An introduction to Bayesian optimization

I recently heard about Bayesian optimization, so I summarized it. Since I am not a specialist, I may have written something wrong, but if I find it, I would appreciate it if you could point it out.

Bayesian optimization motivation

There are quite a lot of things in the world that are difficult to actually experiment with. So I want to design the experiment systematically. Bayesian optimization is to design the next experiment "Bayesian" based on the results of previous experiments each time.
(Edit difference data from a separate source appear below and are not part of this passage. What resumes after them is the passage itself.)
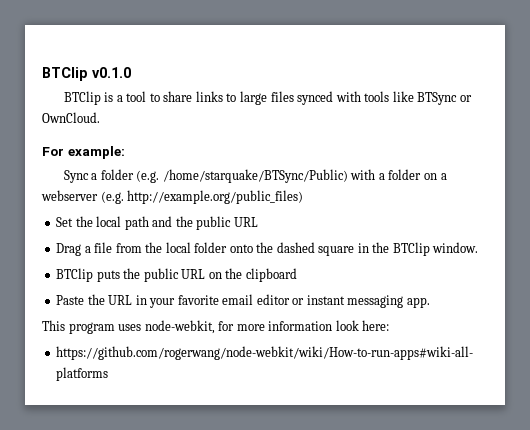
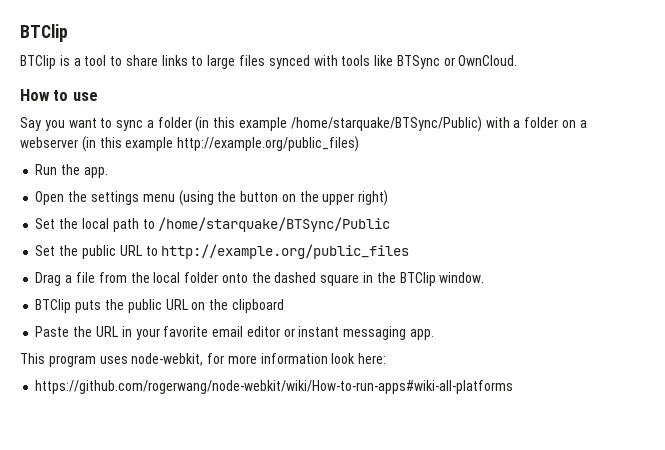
[42,67,131,81] BTClip v0.1.0 -> [20,24,68,42] BTClip
[42,146,125,159] [63,169,160,183] For example: // Sync a folder (e.g. -> [20,89,98,101] [20,116,288,132] How to use // Say you want to sync a folder (in this example
[100,190,304,204] (e.g. http://example.org/public_files) -> [81,136,360,152] [35,164,108,178] [35,190,389,206] (in this example http://example.org/public_files) // Run the app. // Open the settings menu (using the button on the upper right)
[152,216,258,230] and the public URL -> [142,217,391,232] [35,244,410,259] to /home/starquake/BTSync/Public // Set the public URL to http://example.org/public_files

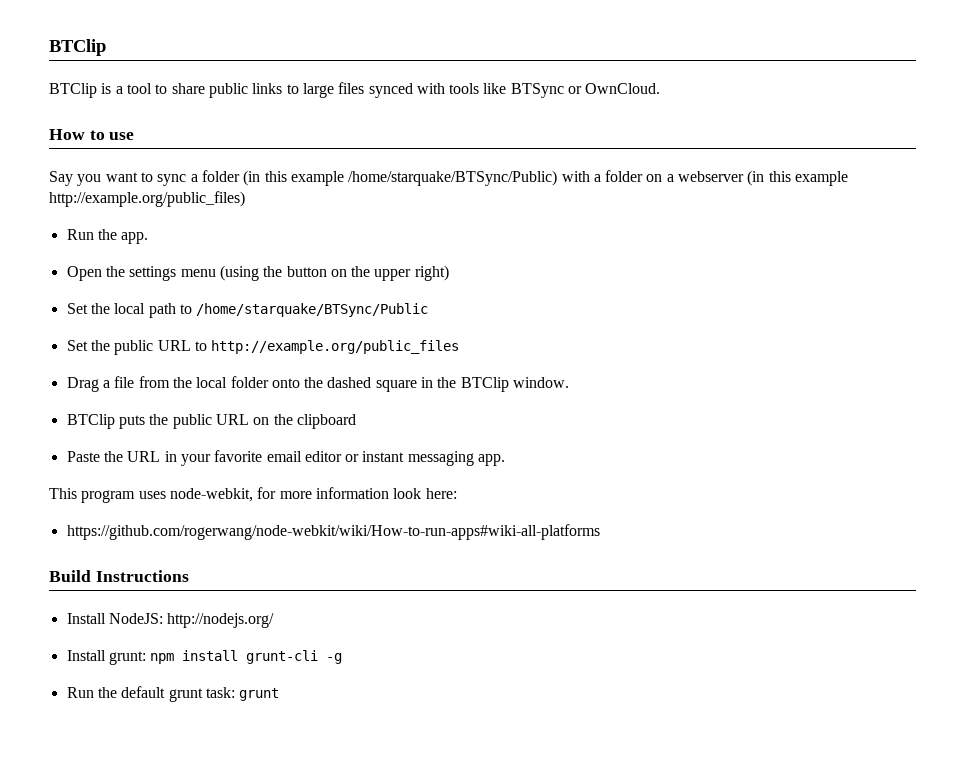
(158, 60) none -> [208,83,248,98] public
(514, 387) none -> [49,570,189,582] [66,613,275,628] [66,650,343,665] [66,686,280,702] // Build Instructions // Install NodeJS: http://nodejs.org/ // Install grunt: npm install grunt-cli -g // Run the default grunt task: grunt

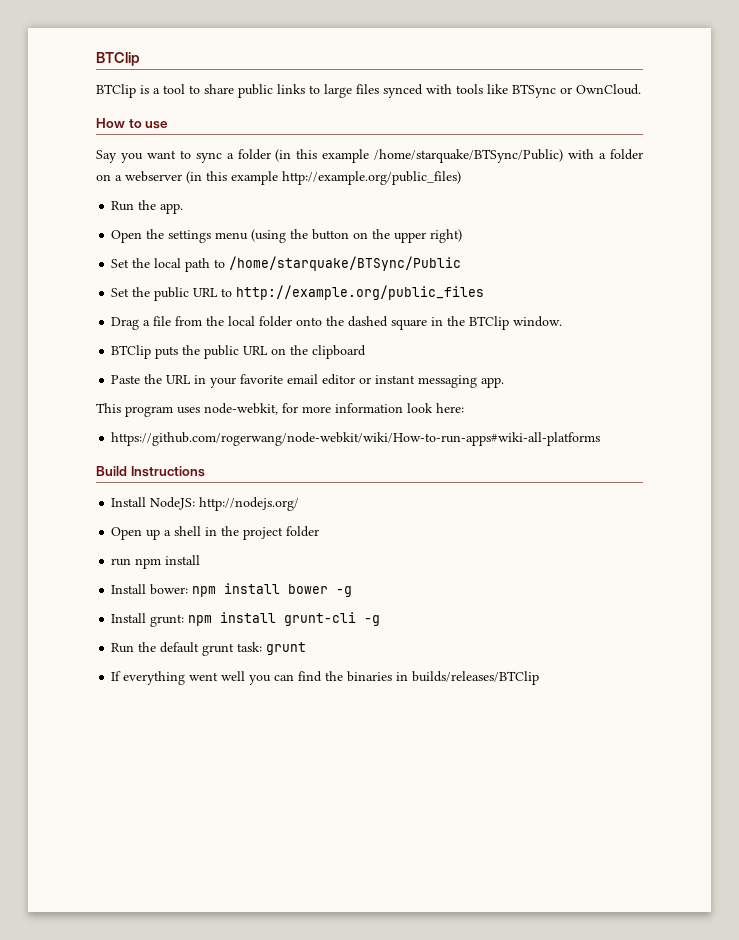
(275, 620) none -> [111,526,320,540] [111,555,201,569] [111,583,353,597] // Open up a shell in the project folder // run npm install // Install bower: npm install bower -g
(280, 694) none -> [111,671,540,685] // If everything went well you can find the binaries in builds/releases/BTClip

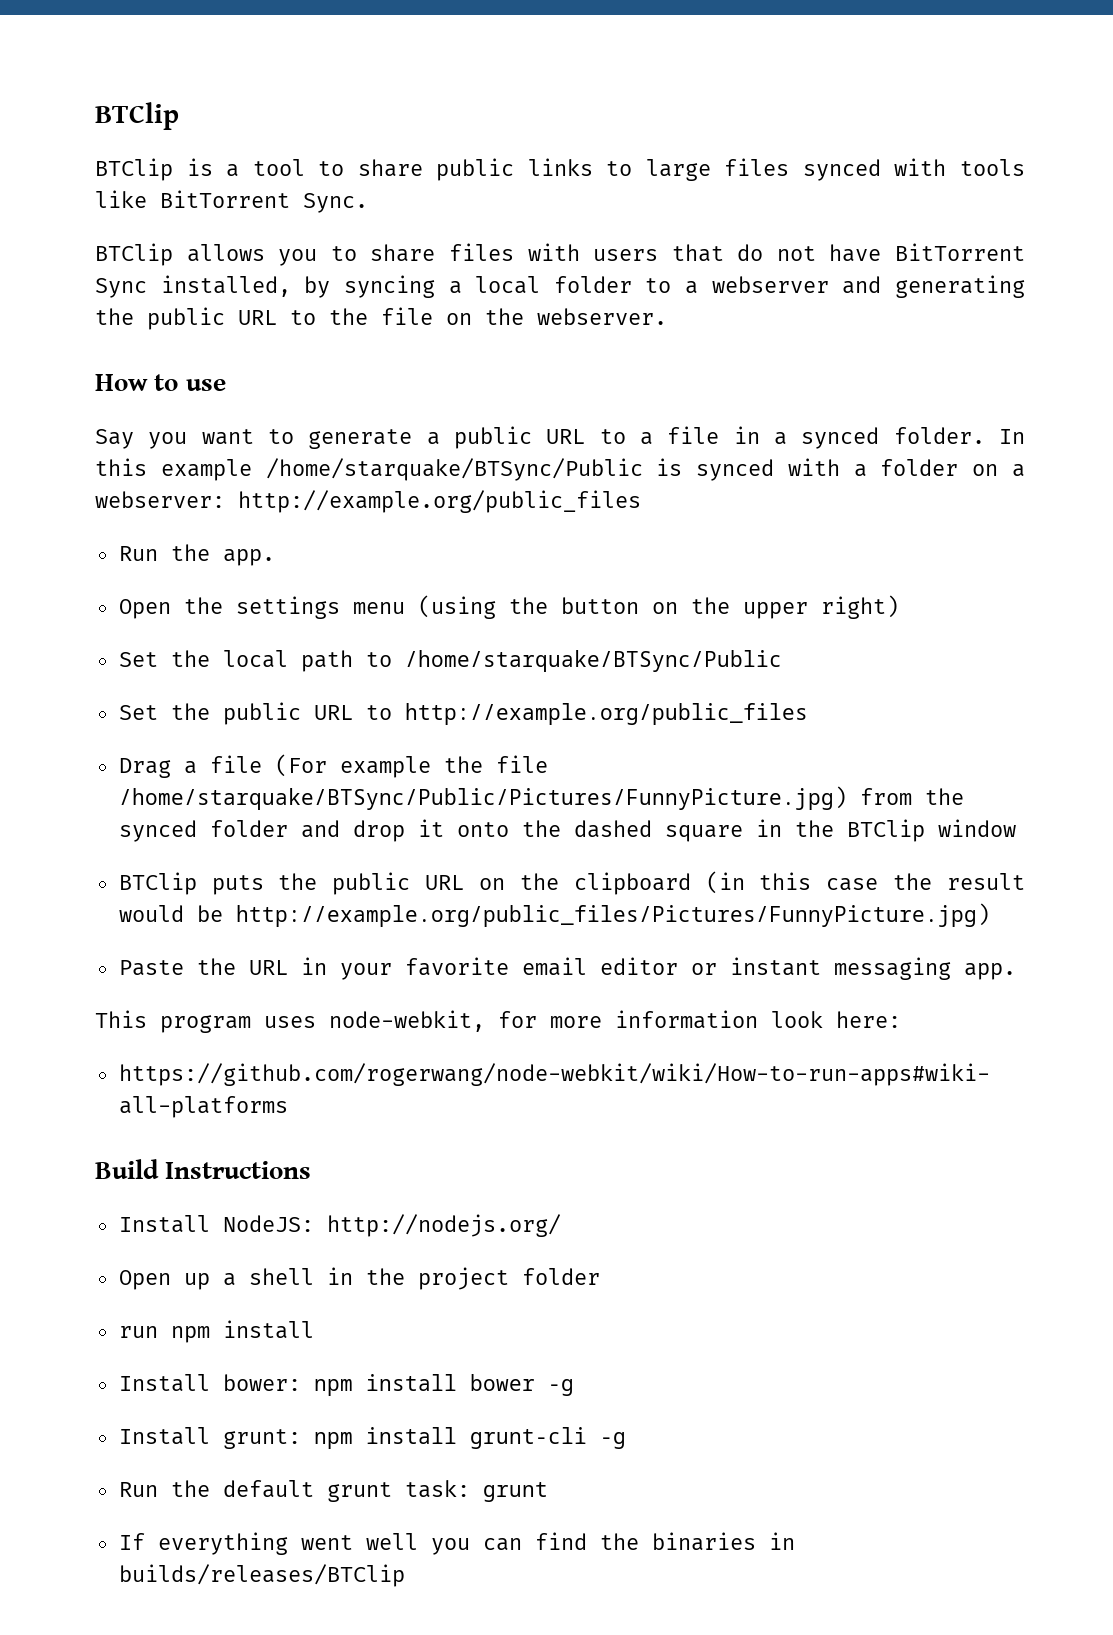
[512,84,641,98] BTSync or OwnCloud. -> [160,190,368,213] [95,243,1025,266] [95,275,1025,298] [95,307,667,330] BitTorrent Sync. // BTClip allows you to share files with users that do not have BitTorrent Sync installed, by syncing a local folder to a webserver and generating the public URL to the file on the webserver.
[195,149,564,163] sync a folder (in this example /home/starquake/BTSync/Public) -> [308,426,1026,449] [95,458,775,481] generate a public URL to a file in a synced folder. In this example /home/starquake/BTSync/Public is synced
[125,171,461,185] webserver (in this example http://example.org/public_files) -> [95,490,641,513] webserver: http://example.org/public_files
[175,316,293,327] from the local folder -> [274,754,548,778] [118,786,964,810] [118,819,444,842] (For example the file /home/starquake/BTSync/Public/Pictures/FunnyPicture.jpg) from the synced folder and drop it
[513,316,563,327] window. -> [937,819,1016,837] window
(367, 352) none -> [705,871,1025,894] [118,903,990,927] (in this case the result would be http://example.org/public_files/Pictures/FunnyPicture.jpg)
For example, the fields actually used

Advertising (how to A / B test)
Biology (when you want to determine DNA that looks good and experiment based on it?)
Physics or Chemistry (Material Design)
Hyperparameter search in machine learning (Deep Learning, etc.)
Reinforcement learning

There seems to be something like. In the most basic example, hyperparameter search of machine learning, I think that it is often done manually, or if it is done automatically, it is done by grid search or random. But you can do better with Bayesian optimization. In Bayesian optimization, an alternative function (acquisition function) that predicts the result of the next experiment is created based on the data so far, the point to maximize the function is found, and the next experiment is performed there.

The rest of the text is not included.